## REQUIRED ACTION
Among the entries that follow, find every line with the word "shipping" and list it.

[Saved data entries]
━━━━━━━━━━━━━━━━
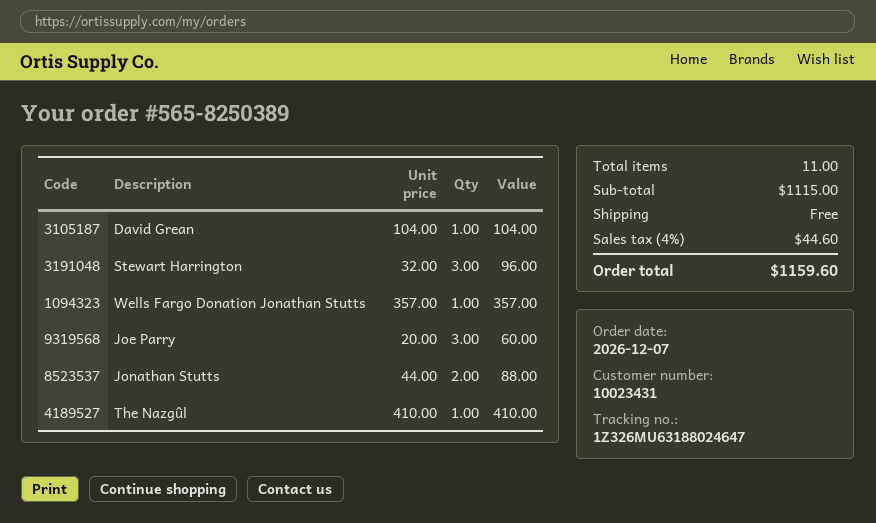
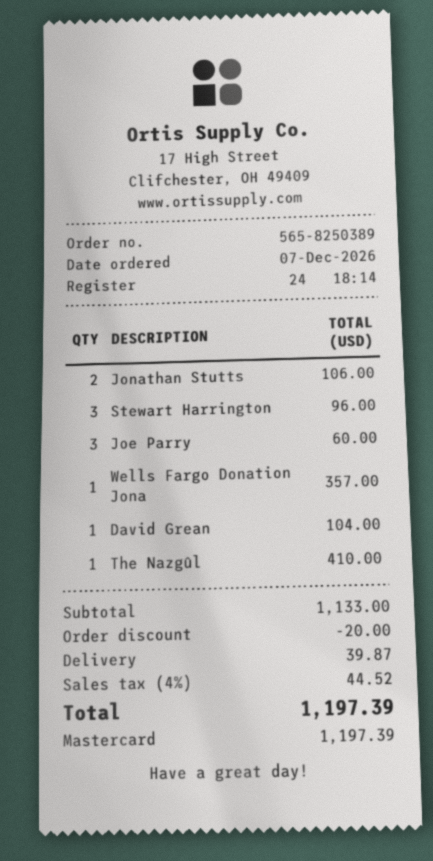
Jonathan Stutts: 2 for 88.00 -> 2 for 106.00
subtotal: 1115.00 -> 1133.00
discount: none -> 20.00
shipping: 0.00 -> 39.87
tax: 4% = 44.60 -> 4% = 44.52
total: 1159.60 -> 1197.39

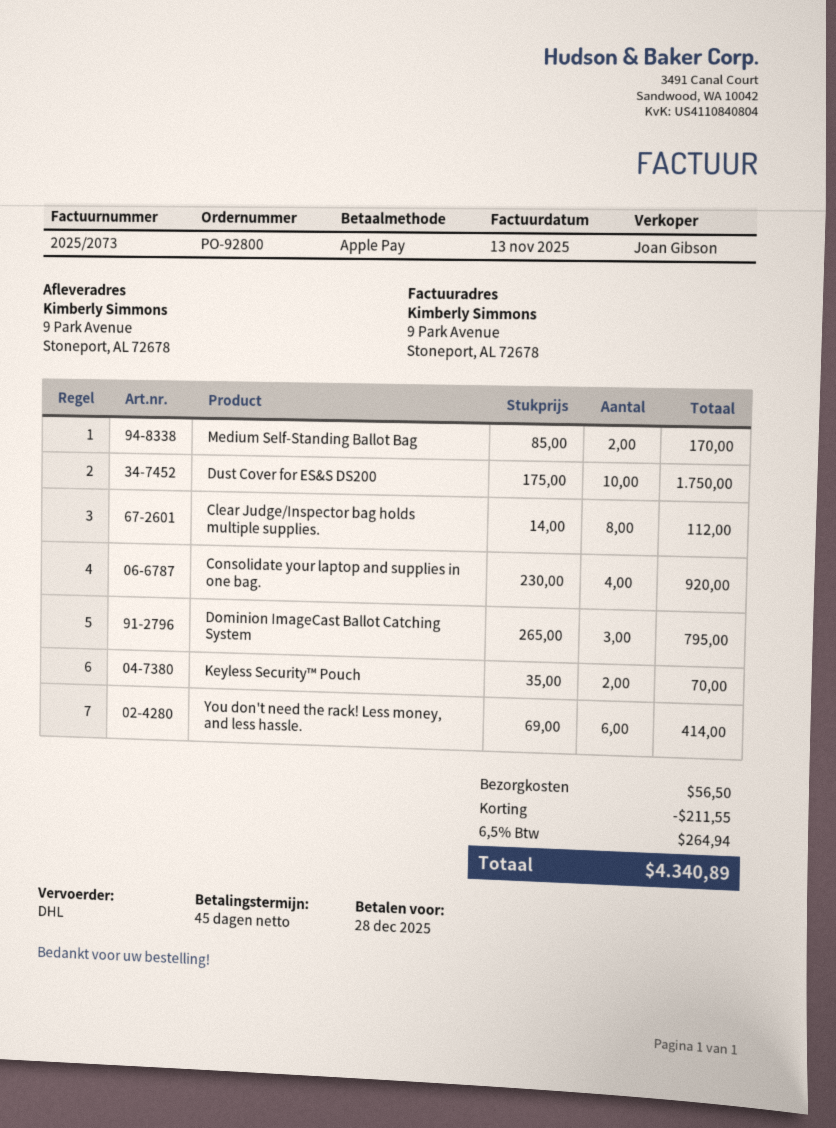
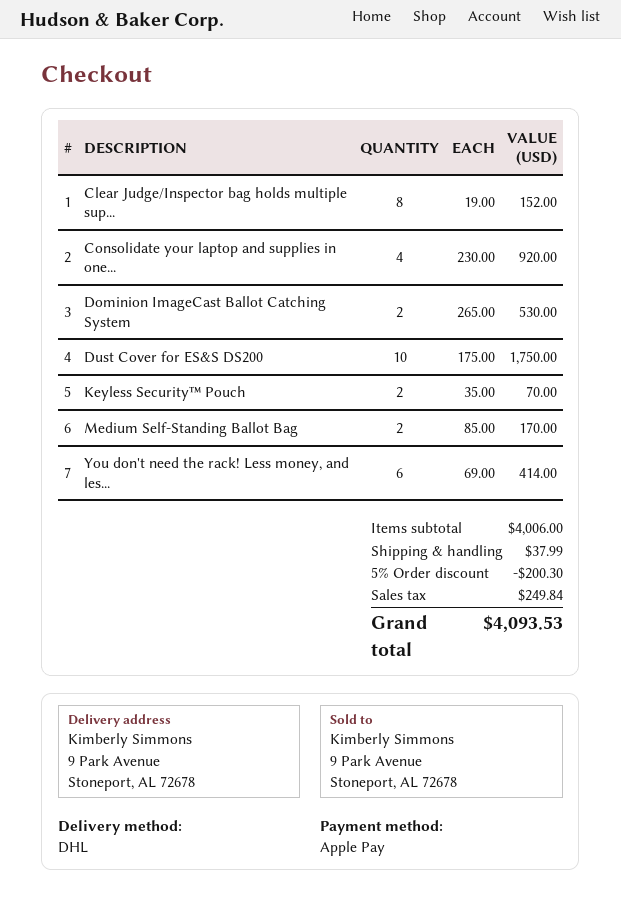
Clear Judge/Inspector bag holds multiple supplies.: 8 x 14.00 = 112.00 -> 8 x 19.00 = 152.00
Dominion ImageCast Ballot Catching System: 3 x 265.00 = 795.00 -> 2 x 265.00 = 530.00
discount: 211.55 -> 200.30
shipping: 56.50 -> 37.99
tax: 264.94 -> 249.84
total: 4340.89 -> 4093.53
━━━━━━━━━━━━━━━━
## TASK OUTPUT
shipping: 0.00 -> 39.87
shipping: 56.50 -> 37.99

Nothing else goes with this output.